An exhibition game in Baton Rouge between two international men’s soccer teams was canceled hours before the planned Sunday night kickoff after some of the Honduran players objected to the field conditions at Olympia Stadium following their Saturday training session.
Baton Rouge attorney James Vilas with the Baton Rouge Capitals Soccer Foundation helped facilitate the planned match between Honduras and Barbados. He says he’s still adding up the tens of thousands of dollars his organization spent preparing for the event, which he hoped would showcase Baton Rouge’s ability to stage important matches and help make the case to permanently host a lower-level professional team at some point.
“This could have been great for economic development,” Vilas says. “This is just a black eye.”

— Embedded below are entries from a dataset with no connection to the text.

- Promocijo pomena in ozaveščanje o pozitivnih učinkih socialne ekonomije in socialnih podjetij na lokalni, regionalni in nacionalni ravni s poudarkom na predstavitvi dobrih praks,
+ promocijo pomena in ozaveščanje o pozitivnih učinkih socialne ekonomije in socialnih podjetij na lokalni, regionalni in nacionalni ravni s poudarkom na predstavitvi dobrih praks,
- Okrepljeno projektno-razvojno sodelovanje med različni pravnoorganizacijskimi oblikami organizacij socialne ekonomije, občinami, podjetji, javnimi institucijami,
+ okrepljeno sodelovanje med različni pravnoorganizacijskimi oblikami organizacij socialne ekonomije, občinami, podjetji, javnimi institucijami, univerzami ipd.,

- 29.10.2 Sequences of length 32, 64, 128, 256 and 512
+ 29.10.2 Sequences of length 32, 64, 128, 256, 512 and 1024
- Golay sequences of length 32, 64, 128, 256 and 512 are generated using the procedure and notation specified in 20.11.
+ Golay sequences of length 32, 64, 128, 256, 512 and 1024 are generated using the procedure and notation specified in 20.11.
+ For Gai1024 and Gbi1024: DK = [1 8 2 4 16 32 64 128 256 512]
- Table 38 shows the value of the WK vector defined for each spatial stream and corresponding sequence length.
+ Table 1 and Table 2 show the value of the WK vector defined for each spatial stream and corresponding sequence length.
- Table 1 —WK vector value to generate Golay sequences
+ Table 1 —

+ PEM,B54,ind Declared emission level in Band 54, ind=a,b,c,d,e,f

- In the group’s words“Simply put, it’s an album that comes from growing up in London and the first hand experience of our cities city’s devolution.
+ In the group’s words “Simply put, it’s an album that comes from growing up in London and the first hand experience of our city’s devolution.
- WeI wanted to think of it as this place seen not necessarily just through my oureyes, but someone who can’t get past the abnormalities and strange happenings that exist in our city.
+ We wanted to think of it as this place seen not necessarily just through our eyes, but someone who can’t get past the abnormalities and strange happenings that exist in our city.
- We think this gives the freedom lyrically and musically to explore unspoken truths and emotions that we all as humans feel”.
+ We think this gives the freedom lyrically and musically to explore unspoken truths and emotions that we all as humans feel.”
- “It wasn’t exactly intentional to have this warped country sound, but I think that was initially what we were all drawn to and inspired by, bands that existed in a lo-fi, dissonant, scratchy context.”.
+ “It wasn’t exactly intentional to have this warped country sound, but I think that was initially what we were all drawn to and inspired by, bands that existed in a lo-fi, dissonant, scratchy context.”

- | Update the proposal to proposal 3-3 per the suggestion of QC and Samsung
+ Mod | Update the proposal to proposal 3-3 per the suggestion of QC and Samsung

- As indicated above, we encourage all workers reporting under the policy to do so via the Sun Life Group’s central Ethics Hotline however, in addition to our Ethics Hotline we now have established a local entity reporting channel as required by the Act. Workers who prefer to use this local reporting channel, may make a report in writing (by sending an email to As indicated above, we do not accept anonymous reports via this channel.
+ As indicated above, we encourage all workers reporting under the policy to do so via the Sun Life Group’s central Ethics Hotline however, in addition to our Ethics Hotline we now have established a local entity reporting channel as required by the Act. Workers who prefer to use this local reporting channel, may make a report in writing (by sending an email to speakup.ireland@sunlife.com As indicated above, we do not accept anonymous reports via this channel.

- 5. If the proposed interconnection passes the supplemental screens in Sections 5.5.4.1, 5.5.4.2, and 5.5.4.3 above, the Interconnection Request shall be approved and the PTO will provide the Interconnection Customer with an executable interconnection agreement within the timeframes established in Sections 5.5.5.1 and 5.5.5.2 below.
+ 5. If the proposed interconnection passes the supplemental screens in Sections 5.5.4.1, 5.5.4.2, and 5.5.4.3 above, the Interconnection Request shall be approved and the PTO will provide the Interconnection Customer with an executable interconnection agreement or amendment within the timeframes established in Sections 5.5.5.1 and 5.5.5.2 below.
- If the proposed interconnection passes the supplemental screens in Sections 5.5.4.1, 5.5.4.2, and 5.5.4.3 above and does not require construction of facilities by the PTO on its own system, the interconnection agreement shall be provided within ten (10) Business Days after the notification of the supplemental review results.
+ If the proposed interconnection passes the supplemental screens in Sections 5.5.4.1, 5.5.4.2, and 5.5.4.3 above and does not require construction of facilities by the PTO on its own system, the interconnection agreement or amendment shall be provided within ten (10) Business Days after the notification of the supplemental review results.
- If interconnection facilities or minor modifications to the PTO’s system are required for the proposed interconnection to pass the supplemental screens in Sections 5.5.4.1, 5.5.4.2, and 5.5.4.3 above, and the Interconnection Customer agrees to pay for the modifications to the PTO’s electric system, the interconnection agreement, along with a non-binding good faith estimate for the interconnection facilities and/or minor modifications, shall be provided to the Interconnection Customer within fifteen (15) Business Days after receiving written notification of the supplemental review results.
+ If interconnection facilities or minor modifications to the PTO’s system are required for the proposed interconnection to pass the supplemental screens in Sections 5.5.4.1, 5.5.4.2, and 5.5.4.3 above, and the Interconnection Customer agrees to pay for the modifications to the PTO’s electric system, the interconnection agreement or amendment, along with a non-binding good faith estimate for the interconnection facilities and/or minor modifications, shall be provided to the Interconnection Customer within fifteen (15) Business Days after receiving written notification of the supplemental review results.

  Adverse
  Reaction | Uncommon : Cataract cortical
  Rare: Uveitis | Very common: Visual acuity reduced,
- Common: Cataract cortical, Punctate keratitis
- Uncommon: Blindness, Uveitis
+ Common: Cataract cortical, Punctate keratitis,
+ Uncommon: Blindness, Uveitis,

Honduran players objected to the field’s condition while also raising issues with transportation and accommodations. BREC staff had filled in low points on the pitch with sand, Vilas says.
“BREC had an agreement with a local, third-party vendor for a rental of Olympia Stadium,” spokesperson Cheryl Michelet says by email. “Nowhere in the agreement did it mention anything about field conditions or field requirements.”
A representative of the Honduran team had inspected the field weeks before and requested a mixture of sand and dirt spread on certain areas and painted green, Vilas says. He says Memorial Stadium was not an option because the field isn’t large enough for a soccer pitch, and LSU’s women’s soccer facility doesn’t seat enough fans.
While English-speaking local residents may have learned about the event through Mayor Sharon Weston Broome’s Friday statement, Vilas says the word had spread before that announcement through Spanish-speaking outlets, while tickets were sold at Hispanic-owned businesses throughout south Louisiana. The state has a very large Honduran and Honduran-American population, and organizers expected more than 6,000 fans to attend.
Mark Armstrong, a spokesperson for Broome’s office, says the office was looped in a week or two before the event and released a statement more to celebrate the historic nature of a FIFA-sanctioned event in Baton Rouge than to encourage attendance. While it’s disappointing it didn’t happen, he says, the fact that it almost did could be a good sign for the future.